Screenshot and code edit data
Segment Open
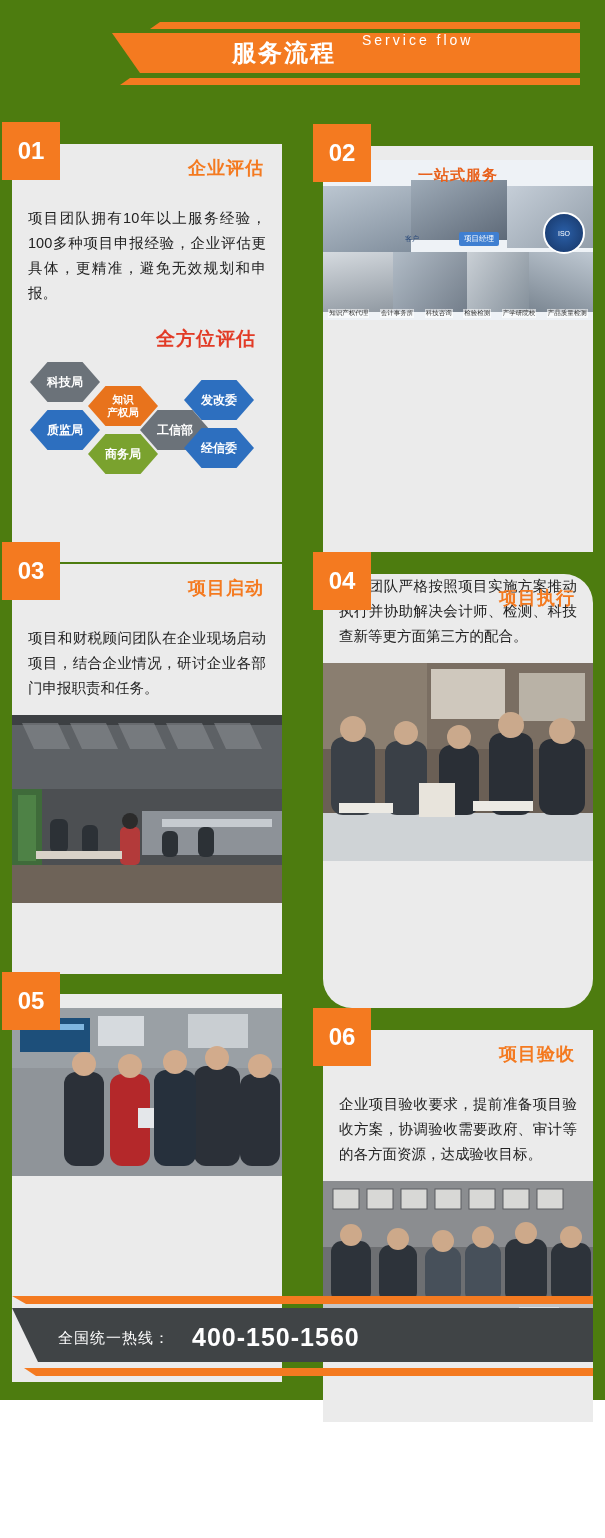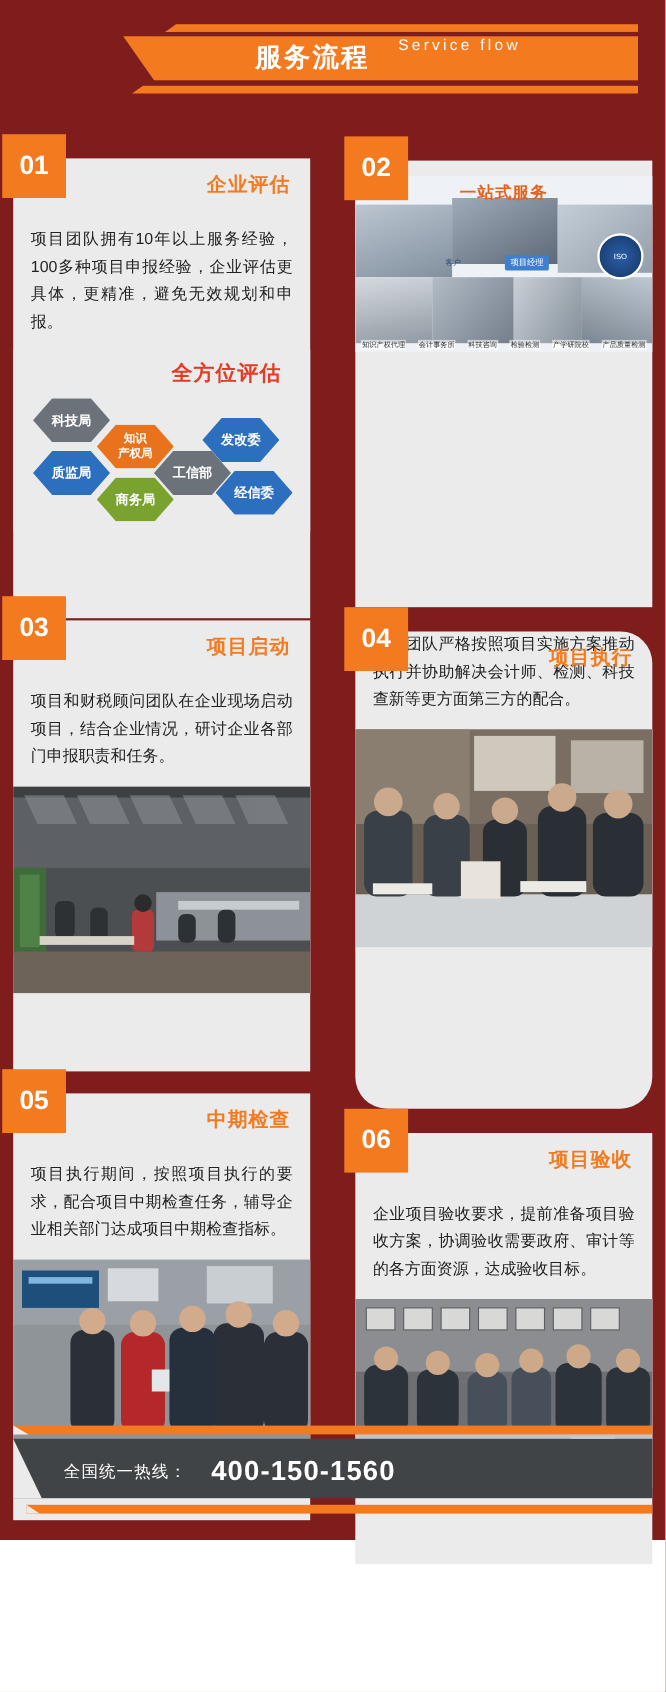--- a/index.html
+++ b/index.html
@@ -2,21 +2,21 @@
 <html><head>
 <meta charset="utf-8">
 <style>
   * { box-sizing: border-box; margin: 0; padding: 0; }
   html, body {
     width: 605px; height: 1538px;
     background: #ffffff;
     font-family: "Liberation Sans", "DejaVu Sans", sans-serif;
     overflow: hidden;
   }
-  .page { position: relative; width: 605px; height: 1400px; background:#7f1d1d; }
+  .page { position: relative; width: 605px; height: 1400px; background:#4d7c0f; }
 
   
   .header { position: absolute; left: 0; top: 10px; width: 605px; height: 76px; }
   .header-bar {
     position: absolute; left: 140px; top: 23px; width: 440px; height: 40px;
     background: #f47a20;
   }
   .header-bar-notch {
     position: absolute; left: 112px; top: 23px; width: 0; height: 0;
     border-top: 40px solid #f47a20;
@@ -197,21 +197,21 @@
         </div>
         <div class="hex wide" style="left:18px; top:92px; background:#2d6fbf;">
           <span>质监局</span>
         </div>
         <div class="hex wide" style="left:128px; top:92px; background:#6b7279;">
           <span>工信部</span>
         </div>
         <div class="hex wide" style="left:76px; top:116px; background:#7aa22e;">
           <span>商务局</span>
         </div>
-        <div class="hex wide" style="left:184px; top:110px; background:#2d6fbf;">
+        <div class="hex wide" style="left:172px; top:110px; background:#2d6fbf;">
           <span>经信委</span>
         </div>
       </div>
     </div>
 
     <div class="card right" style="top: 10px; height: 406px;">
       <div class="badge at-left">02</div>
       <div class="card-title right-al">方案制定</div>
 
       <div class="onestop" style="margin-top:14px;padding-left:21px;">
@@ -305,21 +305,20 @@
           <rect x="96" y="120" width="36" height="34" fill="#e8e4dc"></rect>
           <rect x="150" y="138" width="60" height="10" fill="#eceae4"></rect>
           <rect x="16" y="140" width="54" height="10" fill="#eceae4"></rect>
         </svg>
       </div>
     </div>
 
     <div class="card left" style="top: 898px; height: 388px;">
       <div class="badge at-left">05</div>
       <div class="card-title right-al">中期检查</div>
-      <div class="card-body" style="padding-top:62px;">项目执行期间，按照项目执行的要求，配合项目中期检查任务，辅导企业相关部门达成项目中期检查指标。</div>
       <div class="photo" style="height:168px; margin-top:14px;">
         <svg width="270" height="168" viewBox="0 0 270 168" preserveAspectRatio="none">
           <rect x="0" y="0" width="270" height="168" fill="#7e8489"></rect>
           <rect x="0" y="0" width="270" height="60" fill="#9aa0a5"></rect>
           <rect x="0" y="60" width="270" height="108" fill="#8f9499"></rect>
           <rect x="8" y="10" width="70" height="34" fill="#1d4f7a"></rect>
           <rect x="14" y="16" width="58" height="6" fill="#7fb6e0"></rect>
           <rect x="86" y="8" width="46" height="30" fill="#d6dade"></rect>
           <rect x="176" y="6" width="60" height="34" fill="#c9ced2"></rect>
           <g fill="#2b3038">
Segment Closed
• [Work instruction] Quote the data above in full, leaving out the pictures it holds.

• [Result]
--- a/index.html
+++ b/index.html
@@ -2,21 +2,21 @@
 <html><head>
 <meta charset="utf-8">
 <style>
   * { box-sizing: border-box; margin: 0; padding: 0; }
   html, body {
     width: 605px; height: 1538px;
     background: #ffffff;
     font-family: "Liberation Sans", "DejaVu Sans", sans-serif;
     overflow: hidden;
   }
-  .page { position: relative; width: 605px; height: 1400px; background:#7f1d1d; }
+  .page { position: relative; width: 605px; height: 1400px; background:#4d7c0f; }
 
   
   .header { position: absolute; left: 0; top: 10px; width: 605px; height: 76px; }
   .header-bar {
     position: absolute; left: 140px; top: 23px; width: 440px; height: 40px;
     background: #f47a20;
   }
   .header-bar-notch {
     position: absolute; left: 112px; top: 23px; width: 0; height: 0;
     border-top: 40px solid #f47a20;
@@ -197,21 +197,21 @@
         </div>
         <div class="hex wide" style="left:18px; top:92px; background:#2d6fbf;">
           <span>质监局</span>
         </div>
         <div class="hex wide" style="left:128px; top:92px; background:#6b7279;">
           <span>工信部</span>
         </div>
         <div class="hex wide" style="left:76px; top:116px; background:#7aa22e;">
           <span>商务局</span>
         </div>
-        <div class="hex wide" style="left:184px; top:110px; background:#2d6fbf;">
+        <div class="hex wide" style="left:172px; top:110px; background:#2d6fbf;">
           <span>经信委</span>
         </div>
       </div>
     </div>
 
     <div class="card right" style="top: 10px; height: 406px;">
       <div class="badge at-left">02</div>
       <div class="card-title right-al">方案制定</div>
 
       <div class="onestop" style="margin-top:14px;padding-left:21px;">
@@ -305,21 +305,20 @@
           <rect x="96" y="120" width="36" height="34" fill="#e8e4dc"></rect>
           <rect x="150" y="138" width="60" height="10" fill="#eceae4"></rect>
           <rect x="16" y="140" width="54" height="10" fill="#eceae4"></rect>
         </svg>
       </div>
     </div>
 
     <div class="card left" style="top: 898px; height: 388px;">
       <div class="badge at-left">05</div>
       <div class="card-title right-al">中期检查</div>
-      <div class="card-body" style="padding-top:62px;">项目执行期间，按照项目执行的要求，配合项目中期检查任务，辅导企业相关部门达成项目中期检查指标。</div>
       <div class="photo" style="height:168px; margin-top:14px;">
         <svg width="270" height="168" viewBox="0 0 270 168" preserveAspectRatio="none">
           <rect x="0" y="0" width="270" height="168" fill="#7e8489"></rect>
           <rect x="0" y="0" width="270" height="60" fill="#9aa0a5"></rect>
           <rect x="0" y="60" width="270" height="108" fill="#8f9499"></rect>
           <rect x="8" y="10" width="70" height="34" fill="#1d4f7a"></rect>
           <rect x="14" y="16" width="58" height="6" fill="#7fb6e0"></rect>
           <rect x="86" y="8" width="46" height="30" fill="#d6dade"></rect>
           <rect x="176" y="6" width="60" height="34" fill="#c9ced2"></rect>
           <g fill="#2b3038">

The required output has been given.